IVA agevolata 4% per acquisto vettura a uso promiscuo da parte del disabile
Circolare n. 47/2021 – AF 9/2021
L’IVA agevolata al 4% per acquisto auto disabili è detraibile se il veicolo è utilizzato in modo promiscuo.
L’Agenzia delle Entrate con la risposta ad interpello n. 454/2021 (in allegato) ha chiarito che un portatore di handicap, con ridotte o impedite capacità motorie permanenti (art. 8 della legge n. 449 del 1997) e invalido con capacità di deambulazione sensibilmente ridotta (art. 381 del d.P.R. n. 495 del 1992) sulla base di parere rilasciato dalla commissione INPS ai sensi della legge n. 104 del 1992, se in possesso della documentazione necessaria, potrà acquistare l’auto con l’aliquota agevolata al 4% e potrà richiedere l’emissione della fattura con indicazione della propria partita Iva in quanto il bene verrà utilizzato anche per lo svolgimento della propria attività lavorativa.
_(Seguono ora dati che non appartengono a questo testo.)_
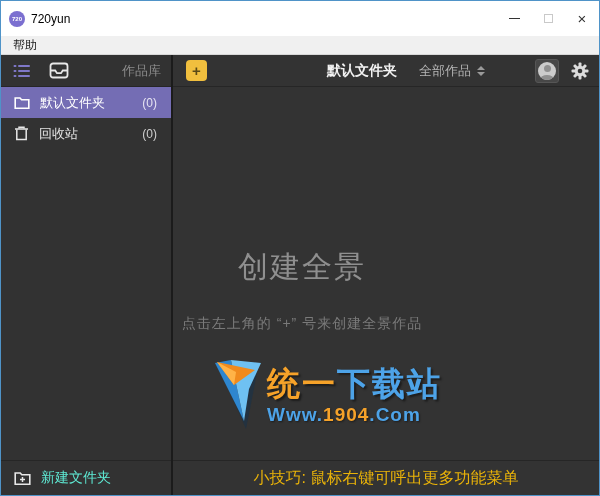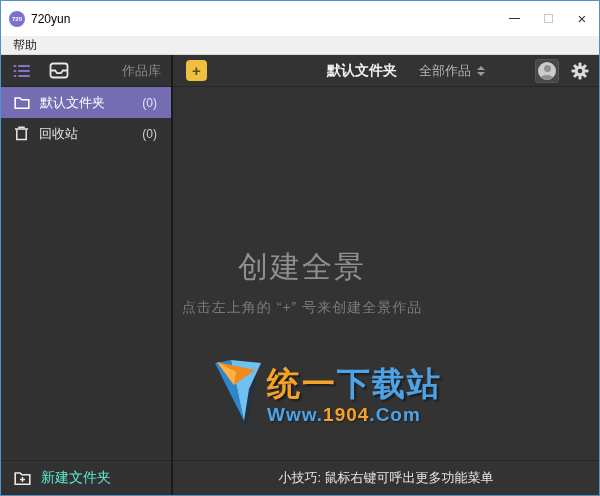--- a/index.html
+++ b/index.html
@@ -55,35 +55,35 @@
   .avatar-btn { width:24px; height:24px; background:#474747; border:1px solid #565656; border-radius:3px; display:flex; align-items:center; justify-content:center; }
   .avatar-circle { width:18px; height:18px; border-radius:50%; background:#cbcbcb; position:relative; overflow:hidden; }
   .avatar-head { position:absolute; top:3px; left:5.5px; width:7px; height:7px; border-radius:50%; background:#8f8f8f; }
   .avatar-body { position:absolute; bottom:-3px; left:2px; width:14px; height:8px; border-radius:50% 50% 0 0; background:#8f8f8f; }
   .gear-wrap { margin-left:12px; display:flex; align-items:center; }
 
   .main-content { flex:1; position:relative; background:#333; min-height:0; }
 
   .empty-state { position:absolute; top:160px; left:129px; transform:translateX(-50%); text-align:center; white-space:nowrap; }
   .empty-title { font-size:30px; color:#8f8f8f; letter-spacing:2px; }
-  .empty-sub { margin-top:11px; font-size:14px; color:#7a7a7a; letter-spacing:1px; }
+  .empty-sub { margin-top:27px; font-size:14px; color:#7a7a7a; letter-spacing:1px; }
 
   
   .watermark { position:absolute; left:38px; top:272px; display:flex; align-items:center; }
   .wm-logo { flex:0 0 auto; }
   .wm-text { margin-left:4px; }
   .wm-name { font-size:33px; font-weight:bold; letter-spacing:2px; line-height:1.1; text-shadow:2px 2px 2px rgba(0,0,0,0.45); white-space:nowrap; }
   .wm-name .orange { color:#f6a229; }
   .wm-name .blue { color:#4da3e8; }
   .wm-url { font-size:19px; font-weight:bold; letter-spacing:1px; margin-top:1px; text-shadow:1px 1px 2px rgba(0,0,0,0.45); white-space:nowrap; }
   .wm-url .blue { color:#4da3e8;margin-top:20px; }
   .wm-url .orange { color:#f6a229; }
 
   .main-statusbar { height:35px; flex:0 0 auto; border-top:1px solid #262626; display:flex; align-items:center; justify-content:center; }
-  .status-tip { font-size:13px; color:#e5e5e5; }
+  .status-tip { font-size:16px; color:#eab308; }
 
   svg { display:block; }
 </style>
 </head>
 <body>
 
 <div class="window">
 
   <div class="titlebar">
     <div class="app-badge">720</div>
In particolare, con il quesito l’istante, portatore di handicap, chiede se per l’acquisto di una vettura con IVA agevolata al 4% non sia incompatibile con la detrazione dell’imposta nell’ambito dell’attività di lavoro autonomo, qualora il contribuente intenda utilizzare l’auto a fini promiscui.
Nello specifico, l’Agenzia ricorda che, nel caso di beni strumentali alla attività lavorativa, le disposizioni tributarie consentono di poter detrarre l’IVA o dedurre i costi relativi al bene in quanto sussiste un nesso di “strumentalità” tra l’acquisto del bene e lo svolgimento dell’attività lavorativa, nel senso che il bene è necessario per lo svolgimento dell’attività stessa.
Tali disposizioni non sono inconciliabili con le norme agevolative dettate a favore dei soggetti disabili e con riferimento al diritto alla detrazione IVA, lo stesso non è condizionato alla circostanza che l’imposta sia stata applicata in misura ridotta.
Infatti, l’art. 19-bis 1, lettera c) del d.P.R. n. 633 del 1972, nel caso di veicoli non utilizzati esclusivamente nell’esercizio dell’impresa dell’arte o della professione prevede che l’imposta relativa all’acquisto è ammessa in detrazione nella misura del 40% e tale norma non richiede che tale imposta sia stata applicata nella misura ordinaria ovvero in misura agevolata.